X (numpy.ndarray) – Data to embed. If None, uses self.genotypes_enc. Default is None.
alg (str) – Algorithm to use. Default is ‘pca’.
full_dataset_only (bool) – If True, only embed and return full dataset. Default is False.
transform_only (bool) – If True, only transform without fitting. Default is False.
- Returns:
Embedded data.
- Return type:
numpy.ndarray
- Raises:
EmbeddingError – If the optimal number of components cannot be estimated.
- extract_datasets(outliers, args)[source]
Extracts and separates datasets into known and predicted sets based on the presence of missing data.
- Parameters:
outliers (numpy.ndarray) – Array of outlier indices.
args (argparse.Namespace) – User-supplied arguments.
- Returns:
Extracted datasets and sample indices.
- Return type:
tuple
- filter_gt(gt, min_mac, max_snps, allele_counts)[source]
Filter genotypes based on minor allele count and random subsets (max_snps).
- Parameters:
gt (numpy.ndarray) – Genotypes to filter.
min_mac (int) – Minimum minor allele count.
max_snps (int, optional) – Maximum number of SNPs to retain.
allele_counts (numpy.ndarray) – Allele counts.
- Returns:
Filtered genotypes.
- Return type:
numpy.ndarray
- find_optimal_nmf_components(data, min_components, max_components)[source]
Find the optimal number of components for NMF based on reconstruction error.
- Parameters:
data (np.array) – The data to fit the NMF model.
min_components (int) – The minimum number of components to try.
max_components (int) – The maximum number of components to try.
- Returns:
The optimal number of components and the reconstruction errors.
- Return type:
tuple
- generate_unknowns(p=0.1, seed=None, verbose=False)[source]
Randomly choose unknown samples for prediction.
Only gets used if user does not supply and unkowns.
- Parameters:
p (float) – Proportion of samples to randomly select for the unknown prediction dataset.
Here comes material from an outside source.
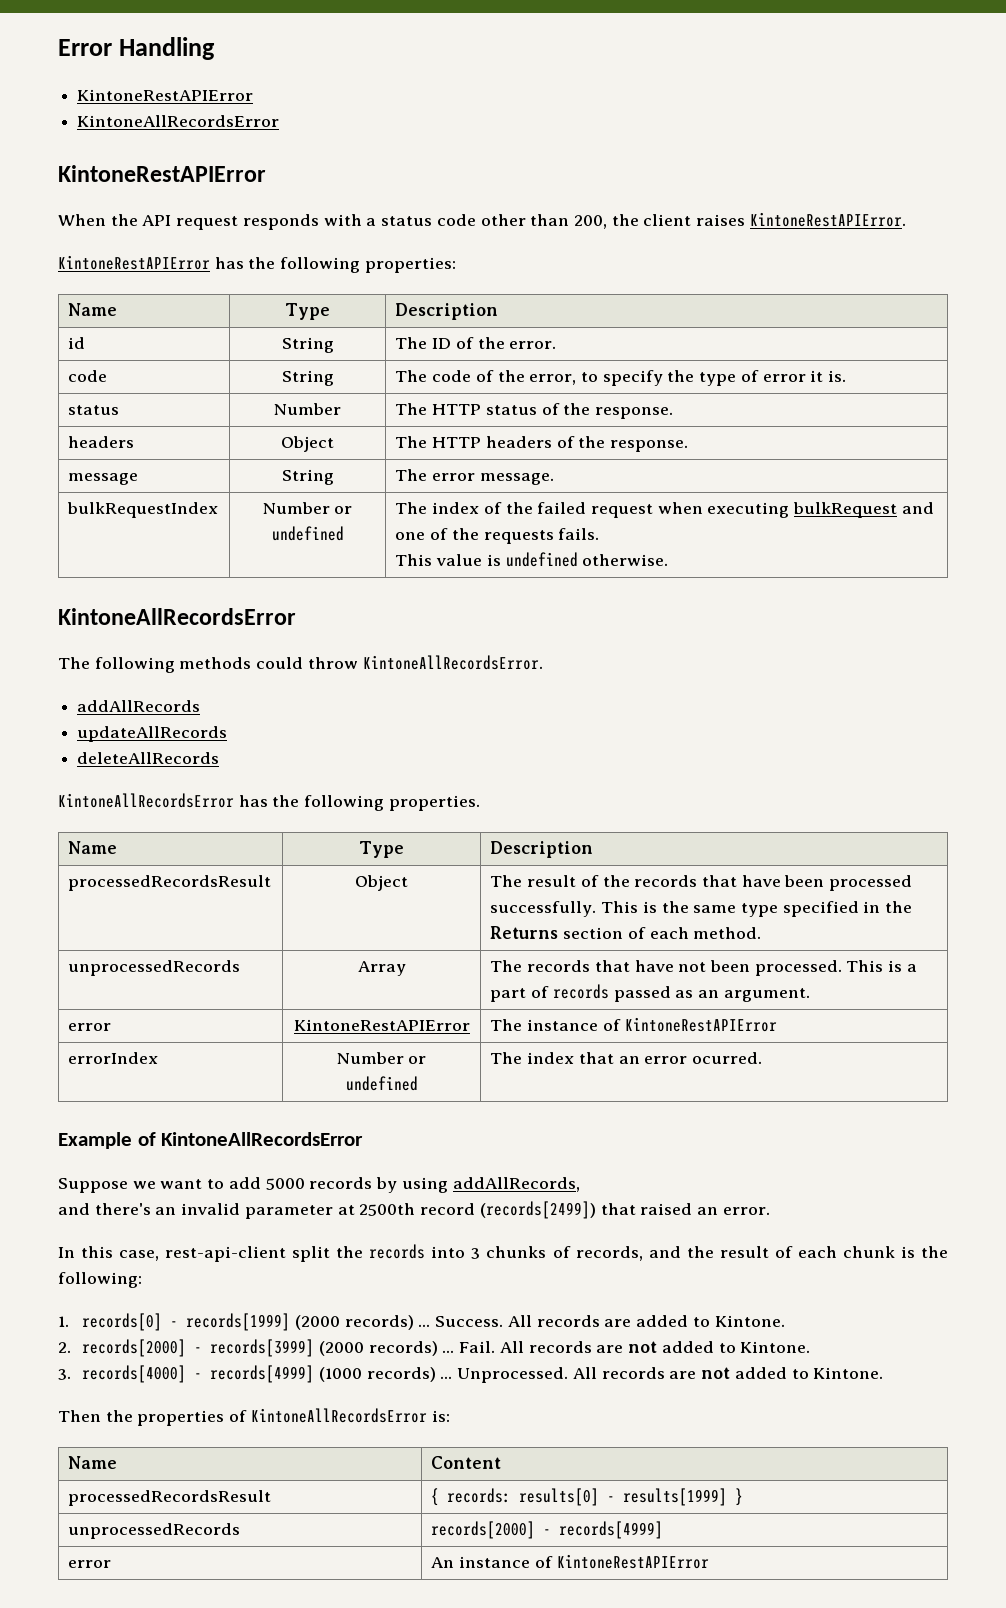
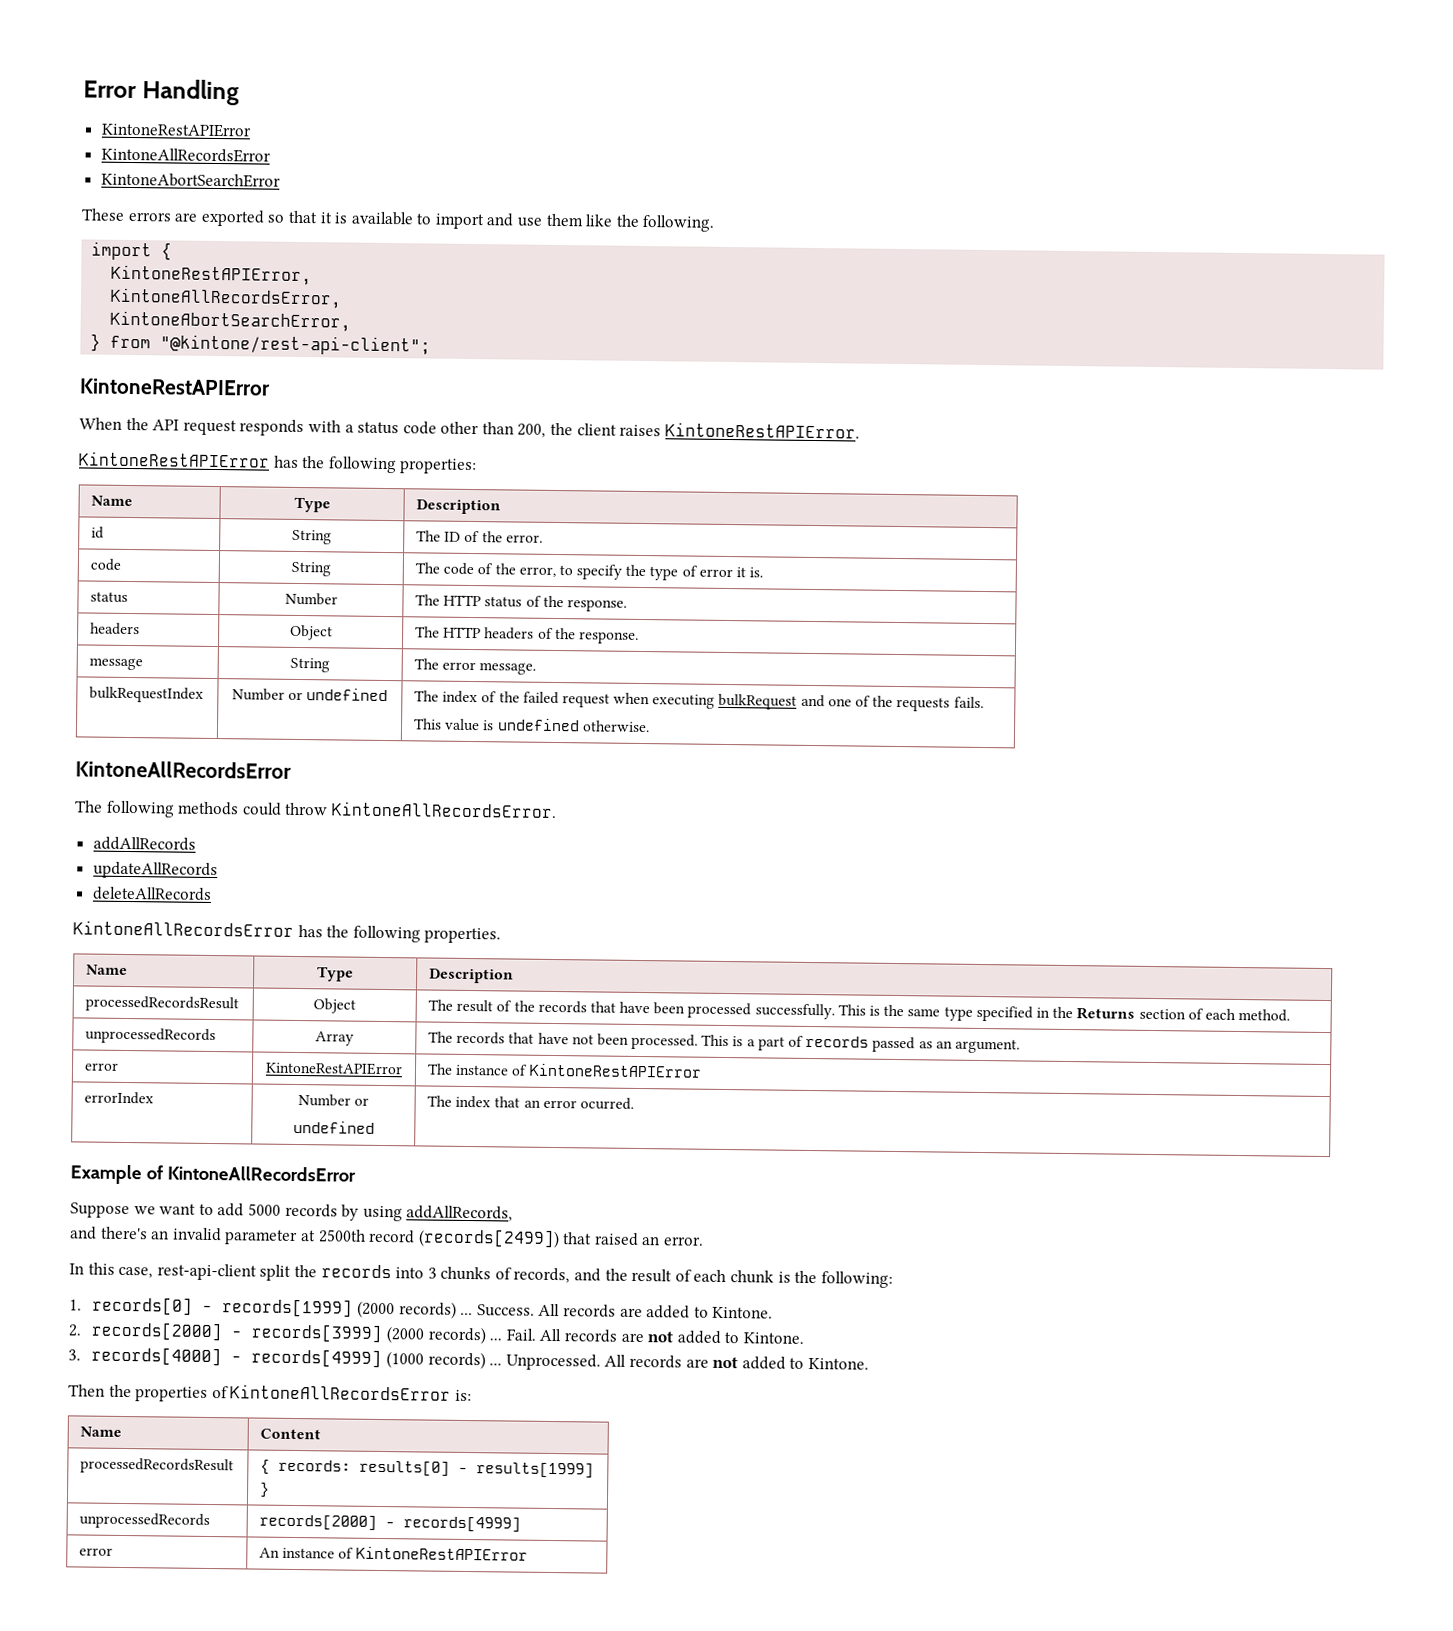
(280, 121) none -> [100,172,281,188] [81,208,716,232] [91,241,173,261] [111,264,313,286] [110,287,343,309] [110,310,352,332] [90,333,432,356] // KintoneAbortSearchError // These errors are exported so that it is available to import and use them like the following. // import { // KintoneRestAPIError, // KintoneAllRecordsError, // KintoneAbortSearchError, // } from "@kintone/rest-api-client";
Defaults to 0.1.
seed (int or None) – Random seed to use for the random choice generator. Defaults to None (no random seed supplied).
verbose (bool) – Whether in verbose mode. Defaults to False.
- get_num_pca_comp(x)[source]
Get optimal number of PCA components.
- Parameters:
x (numpy.ndarray) – Dataset to fit PCA to.
- Returns:
Optimal number of principal components to use.
- Return type:
int
- get_sample_weights(y, args)[source]
Gets inverse sample_weights based on sampling density.
Uses scikit-learn KernelDensity with a grid search to estimate the optimal bandwidth for GeographicDensitySampler.
- Parameters:
y (numpy.ndarray) – Target values.
args (argparse.Namespace) – User-supplied arguments.
- Returns:
The weighted sampler with estimated sample weights.
- Return type:
GeographicDensitySampler
- impute_missing(X, transform_only=False)[source]
Impute missing genotypes based on allele frequency threshold.
- Parameters:
X (numpy.ndarray) – Data to impute.
transform_only (bool) – Whether to transform, but not fit. Default is False.
- Returns:
Imputed data.
- Return type:
numpy.ndarray
- is_biallelic(record)[source]
Check if number of alleles is biallelic.
- Parameters:
record (pysam.VariantRecord) – A VCF record.
- Returns:
True if the record is biallelic, False otherwise.
- Return type:
bool
- load_and_preprocess_data(args)[source]
Wrapper method to load and preprocess data.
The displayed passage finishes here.